Thread: Daily Express
View Single Post
Old 06-27-2015, 11:52 AM   #1
scissors
Addict
scissors ought to be getting tired of karma fortunes by now.scissors ought to be getting tired of karma fortunes by now.scissors ought to be getting tired of karma fortunes by now.scissors ought to be getting tired of karma fortunes by now.scissors ought to be getting tired of karma fortunes by now.scissors ought to be getting tired of karma fortunes by now.scissors ought to be getting tired of karma fortunes by now.scissors ought to be getting tired of karma fortunes by now.scissors ought to be getting tired of karma fortunes by now.scissors ought to be getting tired of karma fortunes by now.scissors ought to be getting tired of karma fortunes by now.
 
Posts: 241
Karma: 1001369
Join Date: Sep 2010
Device: prs300, kindle keyboard 3g
Daily Express

daily express (uk) RSS feeds have not altered since last monday.

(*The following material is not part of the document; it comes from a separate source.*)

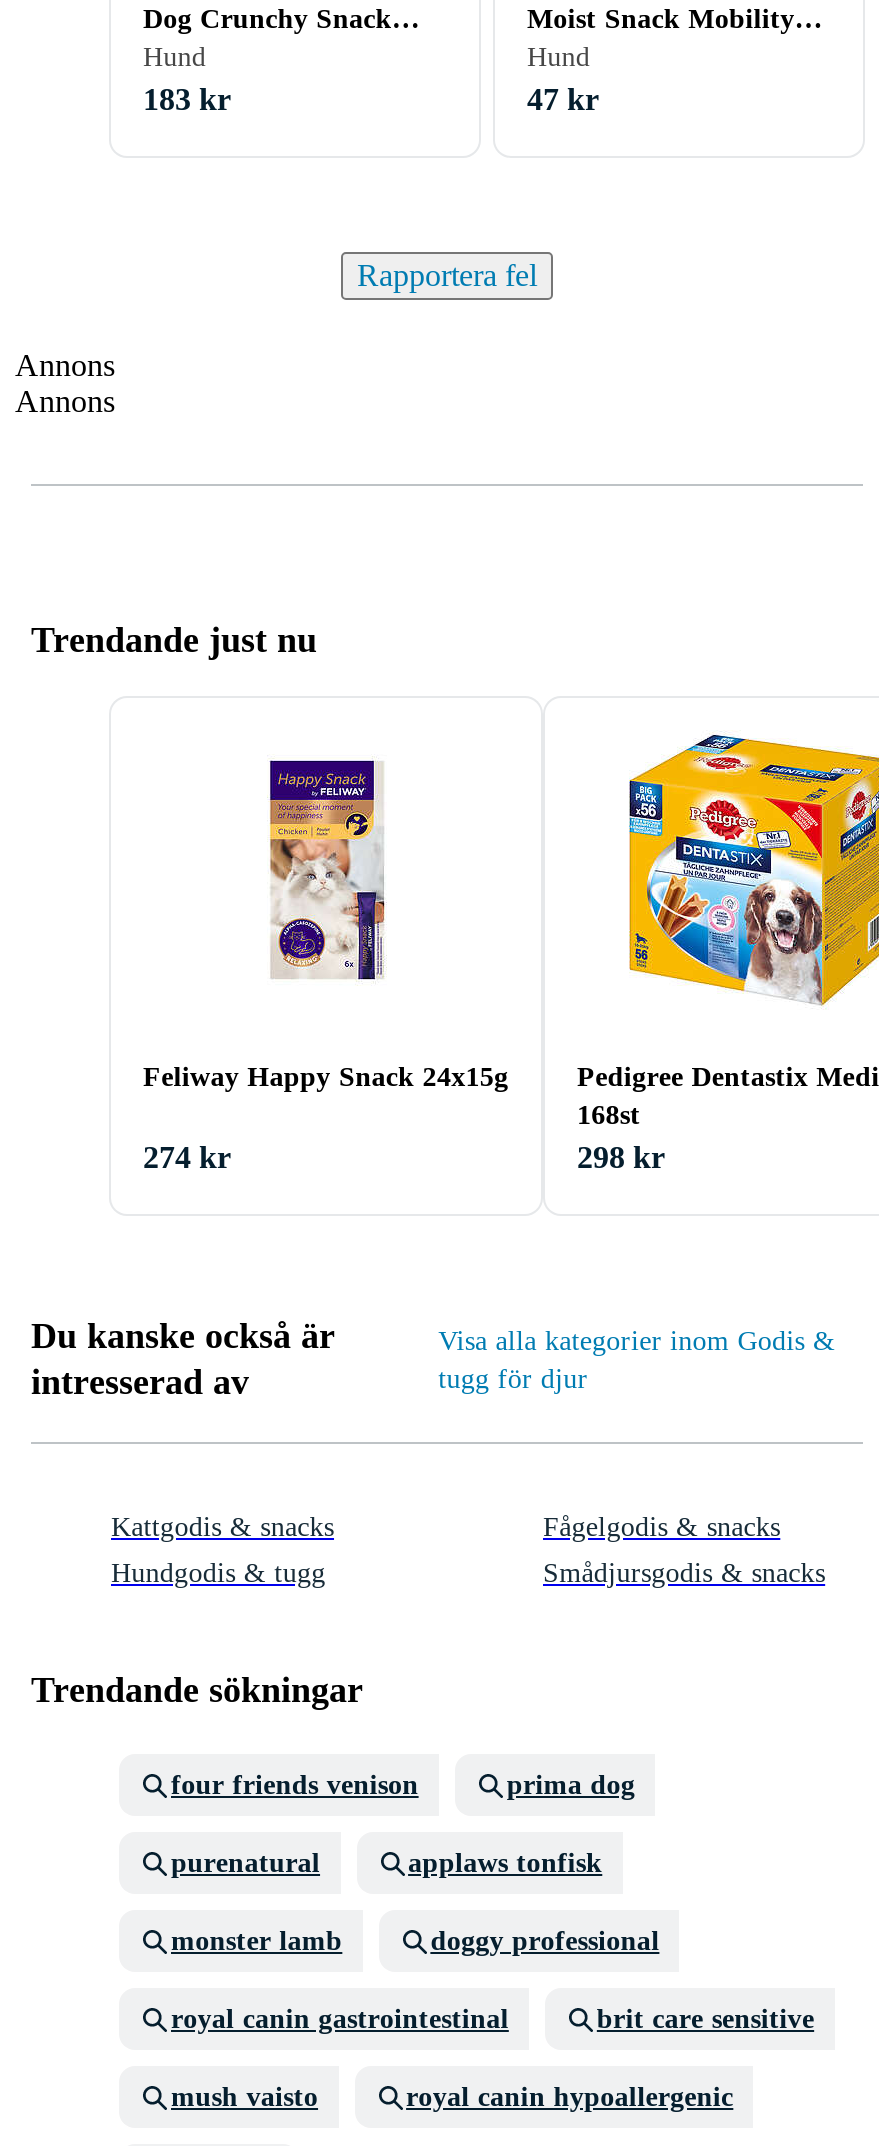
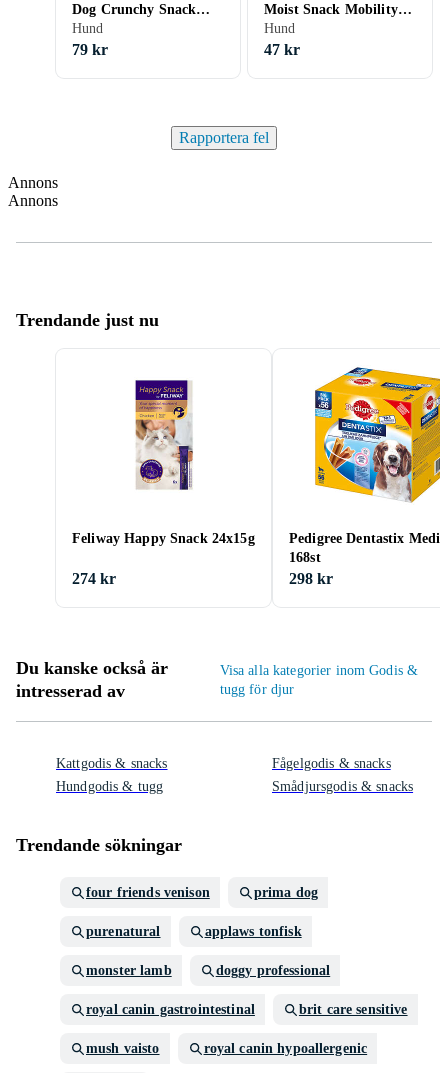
- 183 kr
+ 79 kr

quick feed43 fix for the recipe until(if) they come back

Spoiler:
Code:
import re

from calibre.web.feeds.news import BasicNewsRecipe
from calibre import browser
class AdvancedUserRecipe1390132023(BasicNewsRecipe):
    title          = u'Daily Express'
    __author__ = 'Dave Asbury'
   # 27.6.15 using feed43 as rss feeds dead
   # feed 43 string = <div {*}<a href="{%}"{*}<h4>{%}</h4>
    oldest_article = 1.5
    max_articles_per_feed = 10
    compress_news_images = True
    compress_news_images_max_size = 20
    ignore_duplicate_articles = {'title', 'url'}
    masthead_url = 'http://cdn.images.dailyexpress.co.uk/img/page/express_logo.png'
    auto_cleanup_keep = '//*[@class="author"]|//section[@class="photo changeSpace"]'
    auto_cleanup = True
    no_stylesheets        = False
    
    preprocess_regexps = [
		 (re.compile(r'\| [\w].+?\| [\w].+?\| Daily Express', re.IGNORECASE | re.DOTALL), lambda match: ''),
         	
         		]
    feeds          = [

		(u'UK News', u'http://feed43.com/3460616116055543.xml'),
        #http://feeds.feedburner.com/daily-express-uk-news'),#http://www.express.co.uk/posts/rss/1/uk'),
        (u'World News',u'http://feed43.com/5650105317448722.xml'),
        #http://www.express.co.uk/posts/rss/78/world'),
        (u'Showbiz News',u'http://feed43.com/2564008080442425.xml'),
        (u'Finance',u'http://feed43.com/8636615325246501.xml'),
        #http://www.express.co.uk/posts/rss/21/finance'),
        (u'Sport - Boxing',u'http://feed43.com/7570233481503246.xml'),
        (u'Sport - Rugby Union',u'http://feed43.com/4235483647118470.xml'),
        (u'Sport - Others',u'http://feed43.com/6106345668326737.xml'),
        #http://www.express.co.uk/posts/rss/65/sport'),
        (u'Entertainment',u'http://feed43.com/8864645080210731.xml'),
        #http://www.express.co.uk/posts/rss/18/entertainment'),
        (u'Lifestyle',u'http://feed43.com/8705161426770855.xml'),
        #http://www.express.co.uk/posts/rss/8/life&style'),
        (u'Travel',u'http://feed43.com/6547373884767554.xml'),
                        ]
    
    def get_cover_url(self):
        print '============Cover ================='
        print
        soup = self.index_to_soup('http://www.express.co.uk/ourpaper/')
        cov = soup.find(attrs={'src' : re.compile('http://cdn.images.express.co.uk/img/covers/')})
        cov=str(cov)
        print '^^^^^^^', cov
        cov2 =  re.findall('http[s]?://(?:[a-zA-Z]|[0-9]|[$-_@.&+]|[!*\(\),]|(?:%[0-9a-fA-F][0-9a-fA-F]))+', cov)

        cov=str(cov2)
        cov=cov[2:len(cov)-2]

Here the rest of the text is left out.